Revision tracking records:
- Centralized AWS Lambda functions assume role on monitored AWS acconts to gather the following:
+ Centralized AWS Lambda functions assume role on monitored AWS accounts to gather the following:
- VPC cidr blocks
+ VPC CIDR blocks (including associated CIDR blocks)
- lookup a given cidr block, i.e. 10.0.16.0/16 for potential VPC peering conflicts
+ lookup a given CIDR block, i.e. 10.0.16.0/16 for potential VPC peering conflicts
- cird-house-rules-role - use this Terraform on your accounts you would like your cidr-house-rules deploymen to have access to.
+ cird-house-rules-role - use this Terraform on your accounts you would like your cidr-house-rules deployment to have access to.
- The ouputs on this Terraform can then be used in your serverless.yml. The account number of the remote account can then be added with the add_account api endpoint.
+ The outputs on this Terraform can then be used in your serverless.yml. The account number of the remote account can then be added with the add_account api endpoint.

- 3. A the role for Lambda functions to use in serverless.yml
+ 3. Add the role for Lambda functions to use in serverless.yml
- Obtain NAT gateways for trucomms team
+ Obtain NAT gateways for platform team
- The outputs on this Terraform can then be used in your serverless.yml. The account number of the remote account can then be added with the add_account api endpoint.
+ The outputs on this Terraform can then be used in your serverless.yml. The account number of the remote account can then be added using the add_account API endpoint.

* * *

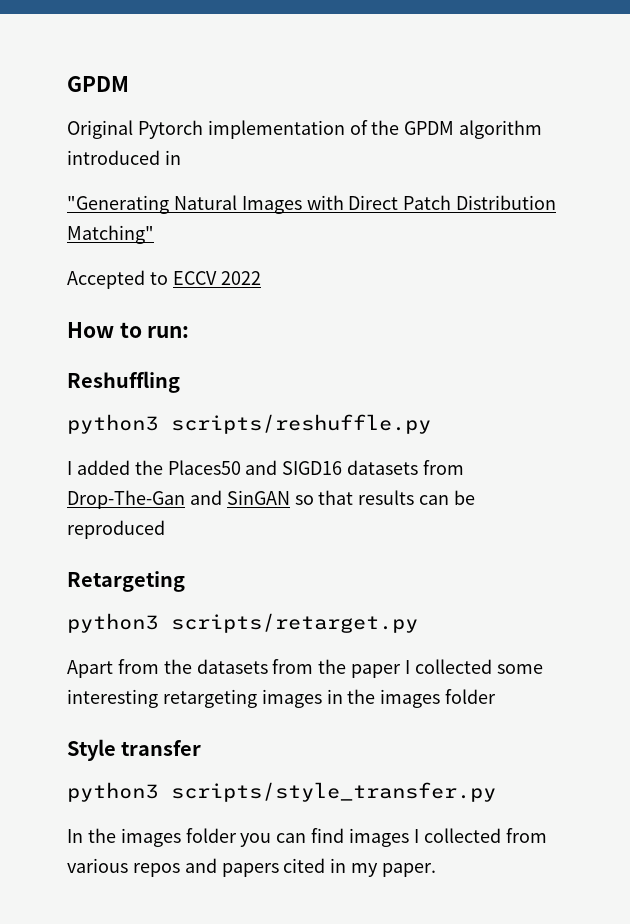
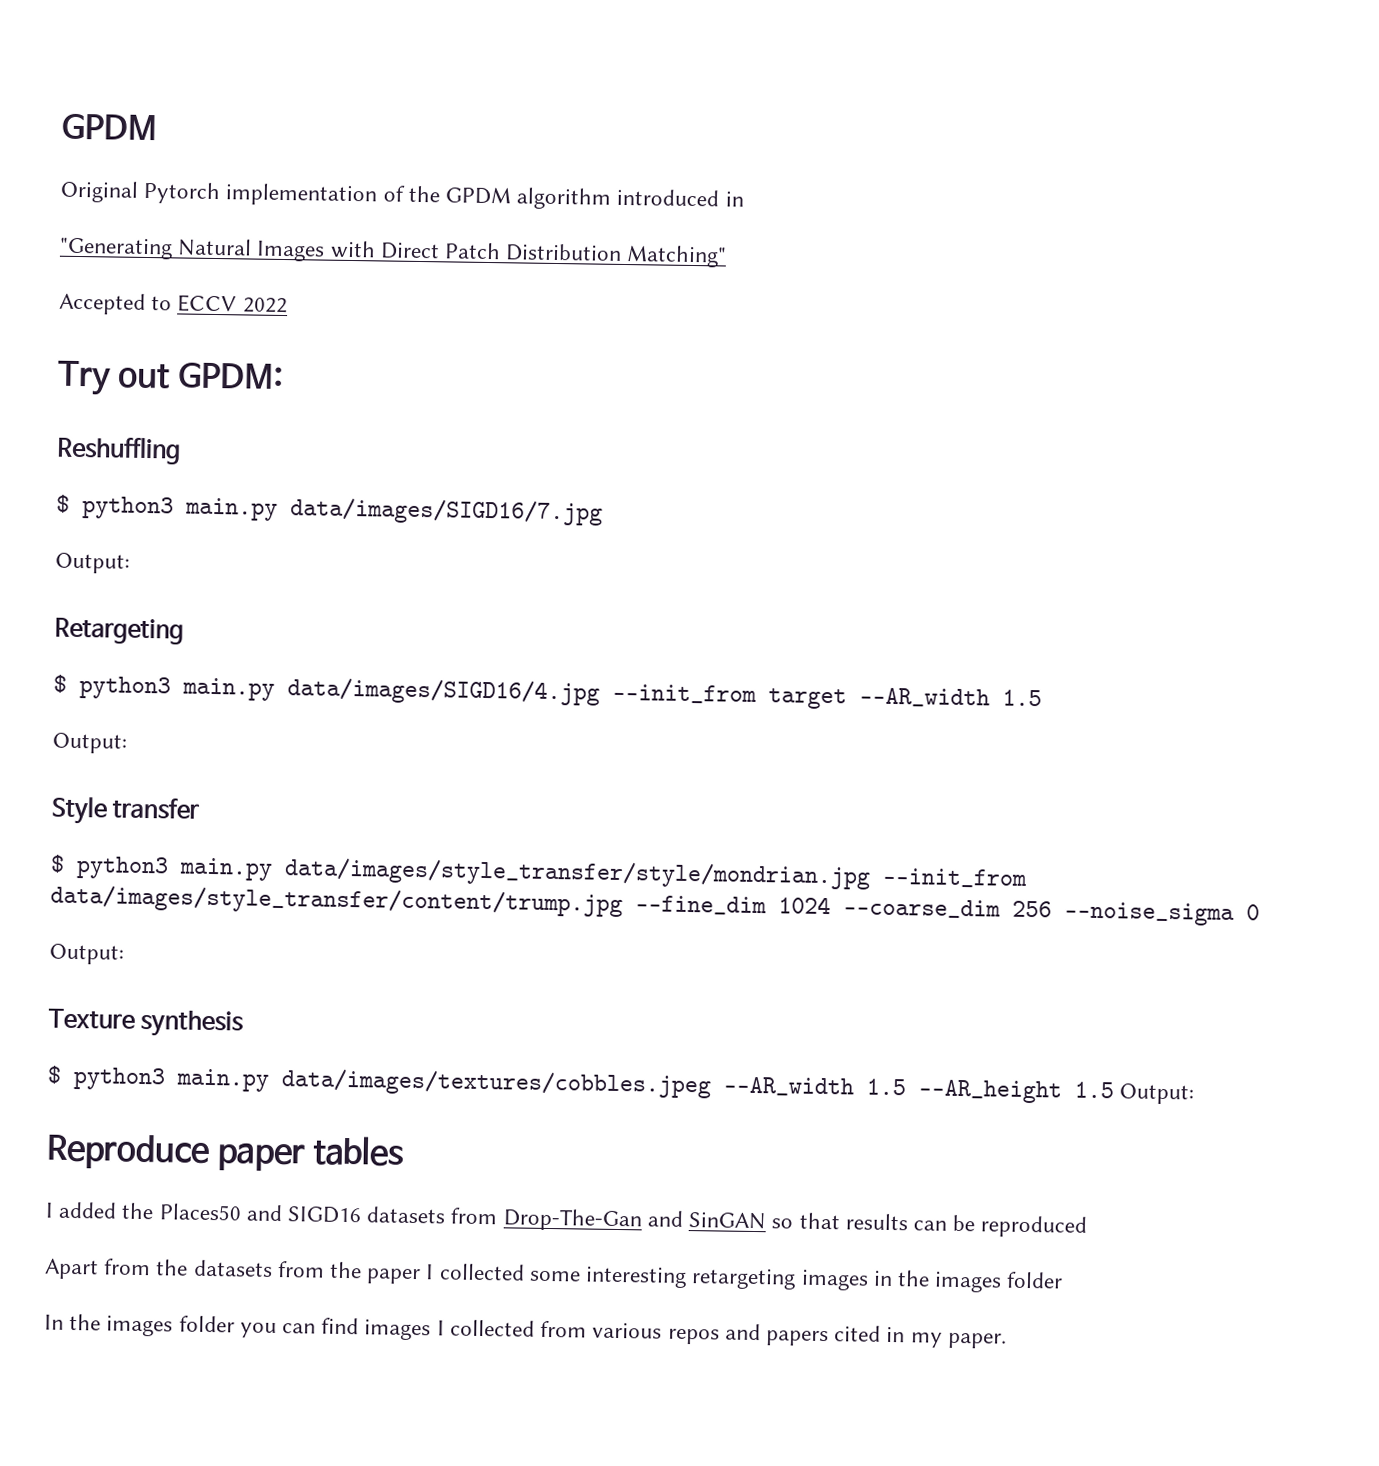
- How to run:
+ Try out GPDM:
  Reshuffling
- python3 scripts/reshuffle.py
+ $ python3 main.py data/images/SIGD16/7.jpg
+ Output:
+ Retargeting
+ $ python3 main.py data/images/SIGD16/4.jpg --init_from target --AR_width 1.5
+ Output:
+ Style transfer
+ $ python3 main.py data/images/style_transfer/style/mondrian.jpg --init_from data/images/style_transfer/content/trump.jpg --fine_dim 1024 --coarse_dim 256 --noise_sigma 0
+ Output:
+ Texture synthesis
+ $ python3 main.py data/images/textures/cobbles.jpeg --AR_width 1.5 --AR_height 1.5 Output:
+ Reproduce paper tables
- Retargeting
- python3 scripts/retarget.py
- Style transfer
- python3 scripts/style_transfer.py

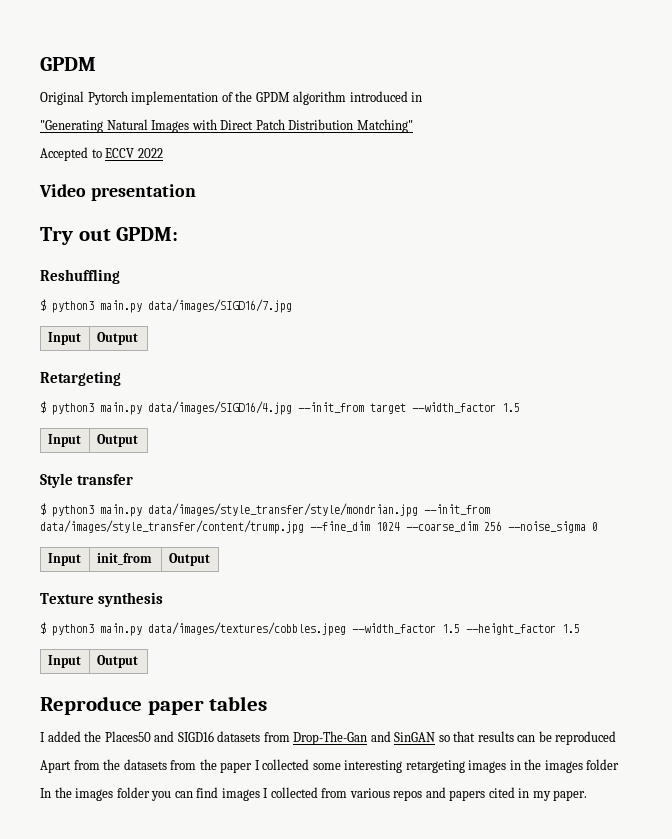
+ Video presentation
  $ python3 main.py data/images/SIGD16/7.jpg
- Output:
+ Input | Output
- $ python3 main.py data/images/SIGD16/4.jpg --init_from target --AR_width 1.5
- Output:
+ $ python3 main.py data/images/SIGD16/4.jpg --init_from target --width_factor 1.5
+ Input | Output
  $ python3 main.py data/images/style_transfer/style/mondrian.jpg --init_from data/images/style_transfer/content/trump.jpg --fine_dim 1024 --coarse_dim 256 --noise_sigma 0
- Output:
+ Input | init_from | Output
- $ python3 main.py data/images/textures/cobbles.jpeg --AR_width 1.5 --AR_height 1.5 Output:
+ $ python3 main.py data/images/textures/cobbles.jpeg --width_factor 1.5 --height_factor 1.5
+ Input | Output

§ **ASSIGNMENT**
All lines above holding the word "main" make up the answer; copy each one.

§ **ANSWER SECTION**
+ $ python3 main.py data/images/SIGD16/7.jpg
+ $ python3 main.py data/images/SIGD16/4.jpg --init_from target --AR_width 1.5
+ $ python3 main.py data/images/style_transfer/style/mondrian.jpg --init_from data/images/style_transfer/content/trump.jpg --fine_dim 1024 --coarse_dim 256 --noise_sigma 0
+ $ python3 main.py data/images/textures/cobbles.jpeg --AR_width 1.5 --AR_height 1.5 Output:
  $ python3 main.py data/images/SIGD16/7.jpg
- $ python3 main.py data/images/SIGD16/4.jpg --init_from target --AR_width 1.5
+ $ python3 main.py data/images/SIGD16/4.jpg --init_from target --width_factor 1.5
  $ python3 main.py data/images/style_transfer/style/mondrian.jpg --init_from data/images/style_transfer/content/trump.jpg --fine_dim 1024 --coarse_dim 256 --noise_sigma 0
- $ python3 main.py data/images/textures/cobbles.jpeg --AR_width 1.5 --AR_height 1.5 Output:
+ $ python3 main.py data/images/textures/cobbles.jpeg --width_factor 1.5 --height_factor 1.5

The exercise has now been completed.